Top of RECORDS SHOWN
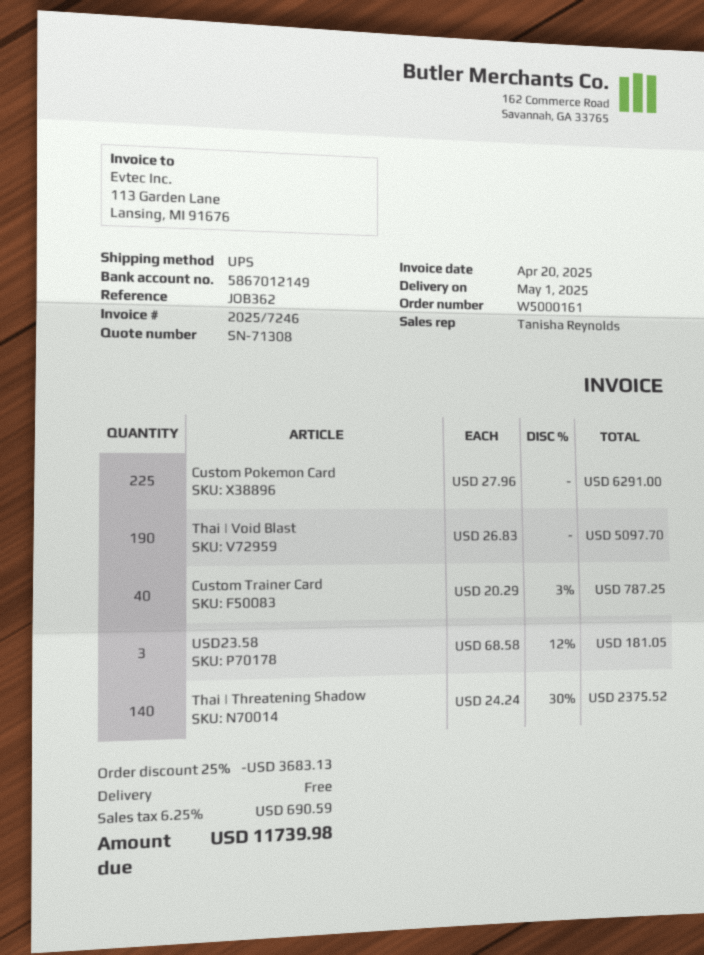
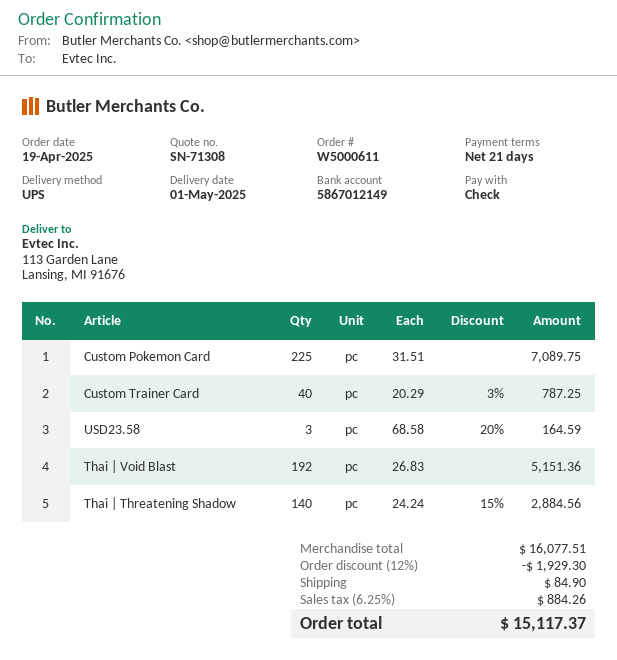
order number: W5000161 -> W5000611
Custom Pokemon Card: 225 x 27.96 = 6291.00 -> 225 x 31.51 = 7089.75
Thai | Void Blast: 190 x 26.83 = 5097.70 -> 192 x 26.83 = 5151.36
USD23.58: 3 x 68.58 - 12% = 181.05 -> 3 x 68.58 - 20% = 164.59
Thai | Threatening Shadow: 140 x 24.24 - 30% = 2375.52 -> 140 x 24.24 - 15% = 2884.56
discount: 25% = 3683.13 -> 12% = 1929.30
shipping: 0.00 -> 84.90
tax: 6.25% = 690.59 -> 6.25% = 884.26
total: 11739.98 -> 15117.37

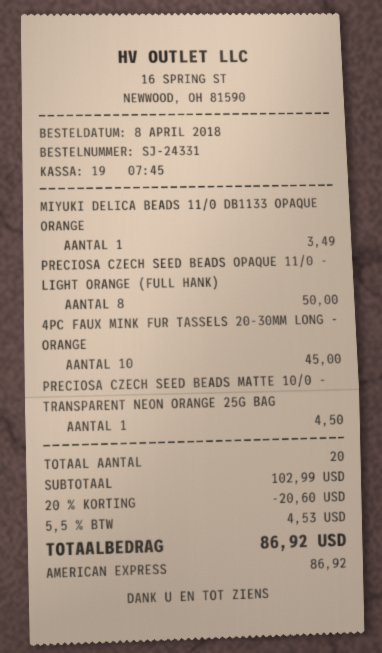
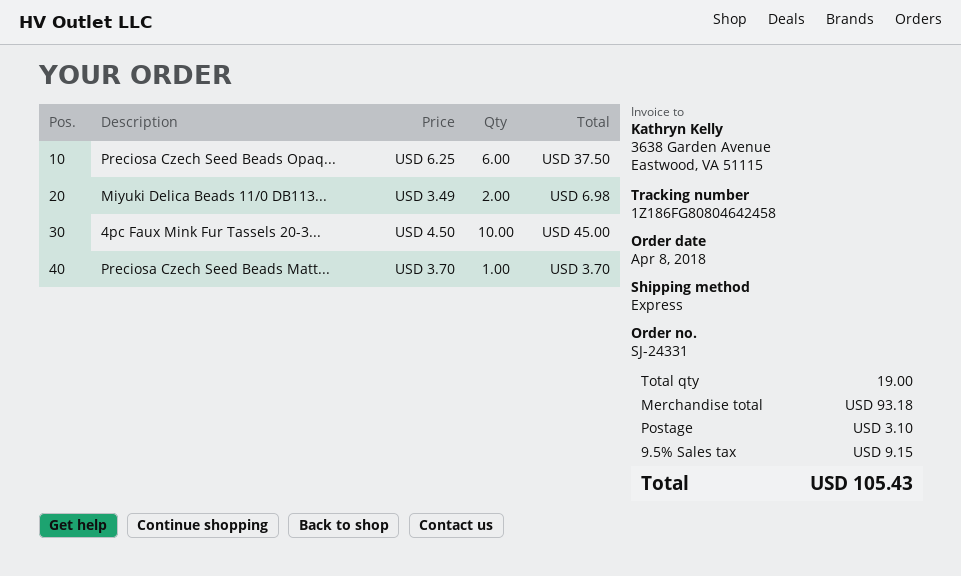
MIYUKI DELICA BEADS 11/0 DB1133 OPAQUE ORANGE: 1 for 3.49 -> 2 for 6.98
PRECIOSA CZECH SEED BEADS OPAQUE 11/0 - LIGHT ORANGE (FULL HANK): 8 for 50.00 -> 6 for 37.50
PRECIOSA CZECH SEED BEADS MATTE 10/0 - TRANSPARENT NEON ORANGE 25G BAG: 1 for 4.50 -> 1 for 3.70
total quantity: 20 -> 19
subtotal: 102.99 -> 93.18
discount: 20% = 20.60 -> none
shipping: none -> 3.10
tax: 5.5% = 4.53 -> 9.5% = 9.15
total: 86.92 -> 105.43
Bottom of RECORDS SHOWN
TASK PROMPT
Look through the records and give only the number of lines where the string "Thai" appears.

SOLUTION FOR THIS TASK
2